Shashi Tharoor, a former member of parliament from India's main opposition Congress party. Photo: Reuters/ Anindito Mukherjee
Shashi Tharoor, a former member of parliament from India's main opposition Congress party. Photo: Reuters/ Anindito Mukherjee

Former Member of Indian Parliament and Congress leader Shashi Tharoor has been charged with aiding in the suicide of his wife, a Dubai-based business executive whose body was found in a five-star hotel in Delhi more than four years ago.

Patiala House Court in Delhi said on Tuesday there were “sufficient” grounds to proceed against Tharoor under Section 306 (Cruelty to Wife) and 498 A (Abetment of Suicide) of the Indian Penal Code. He is the sole accused in the police charge sheet, which runs to around 3,000 pages.

Tharoor was ordered to appear in the court on July 7. He said in a Twitter tweet he would “vigorously” defend himself, adding: “I find the charges preposterous and baseless, the product of malicious & vindictive campaign against myself”.

The timing could not be worse for Congress, as the case could tarnish the party’s reputation during the 2019 general elections if Tharoor is found guilty. The cruelty charge can carry a jail term of three years, and abetment to suicide a sentence of up 10 years.

Sunanda Pushkar was found dead by Tharoor and two aides on January 17, 2014, with an initial post-mortem suggesting that she might have died from a drug overdose. As many as 27 Alprax tablets   were found in her room, but it wasn’t clear how many she had taken.

Subsequent reports emerged of injuries to Pushkar’s body, including a bite mark on her left palm and signs of injections, which had not caused her death. Doctors who did the autopsy said that she died an unnatural and sudden death.

However, the lead doctor, Dr. Sudhir Gupta of the All India Institute of Medical Sciences forensic medicine department, said he had been  pressured to alter Pushkar’s post-mortem report, though this was denied by the hospital where it was performed.
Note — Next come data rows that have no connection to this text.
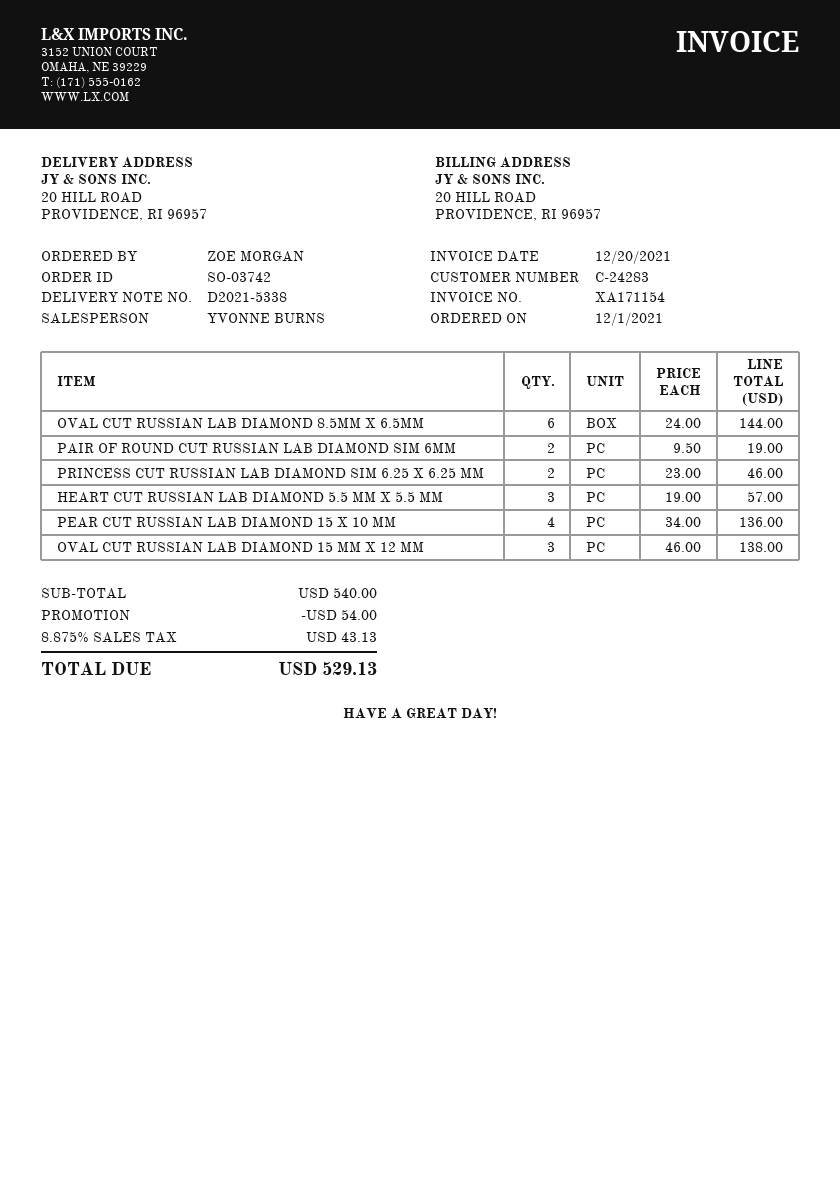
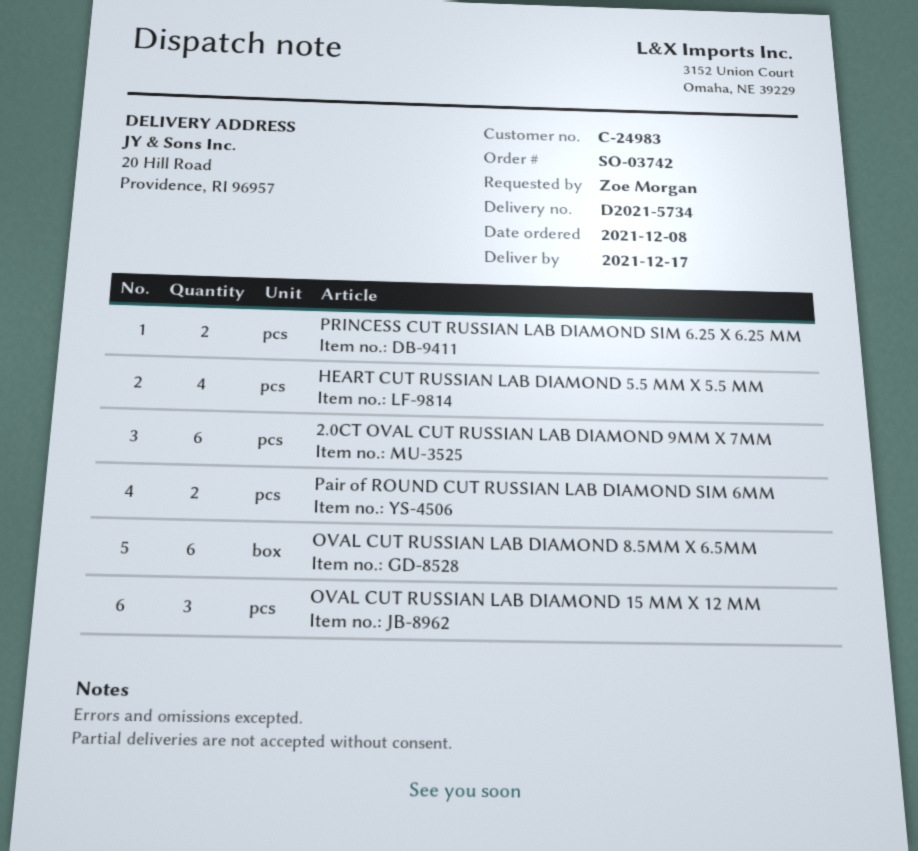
order date: 2021-12-01 -> 2021-12-08
delivery note number: D2021-5338 -> D2021-5734
customer number: C-24283 -> C-24983
HEART CUT RUSSIAN LAB DIAMOND 5.5 MM X 5.5 MM: 3 -> 4
PEAR CUT RUSSIAN LAB DIAMOND 15 X 10 MM: 4 -> none
2.0CT OVAL CUT RUSSIAN LAB DIAMOND 9MM X 7MM: none -> 6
The police charge sheet alleges that Pushkar was subjected to mental and physical cruelty which led to her committing suicide. On Tuesday the court was told that emails and social media posts by Pushkar before her death should be seen as “a dying declaration”.

In one e-mail sent to Tharoor nine days before she died, Pushkar had said: “I don’t care about the test. I have no desire to live … all I pray for is death.” The “test” referred to medical tests Pushkar was undergoing because of her ailments, and police said it was evidence Tharoor had abetted in her suicide and subjected her to mental cruelty.

The private life of the couple, who married in 2010, spilled into the public arena even before Pushkar’s death, when she reportedly used her husband’s Twitter account to publish tweets allegedly sent to him by a Pakistani journalist called Mehr Tarar that inferred they were having an affair. Pushkar even accused Tarar of being an agent for Pakistan’s Inter-Services Intelligence organization.

During Tuesday’s hearing, Special Public Prosecutor Atul Shrivastava referred to Section 113A of the Indian Evidence Act and told the court: “It is presumed that if she has committed suicide, she must have been subjected to cruelty before death. Court may take cognisance of this fact that it is a case of abetment, as the death has taken place within seven years of the marriage, and under the law, a case of abetment is made out.”

Tharoor, then a Union minister, wrote to then Home Minister Sushil Kumar Shinde in 2014 pledging his “full and unstinting cooperation” with the investigation into Pushkar’s death. He also said that he was “horrified” to read the speculation being circulated in Indian media.

On Tuesday Tharoor asked the media to respect his right to privacy.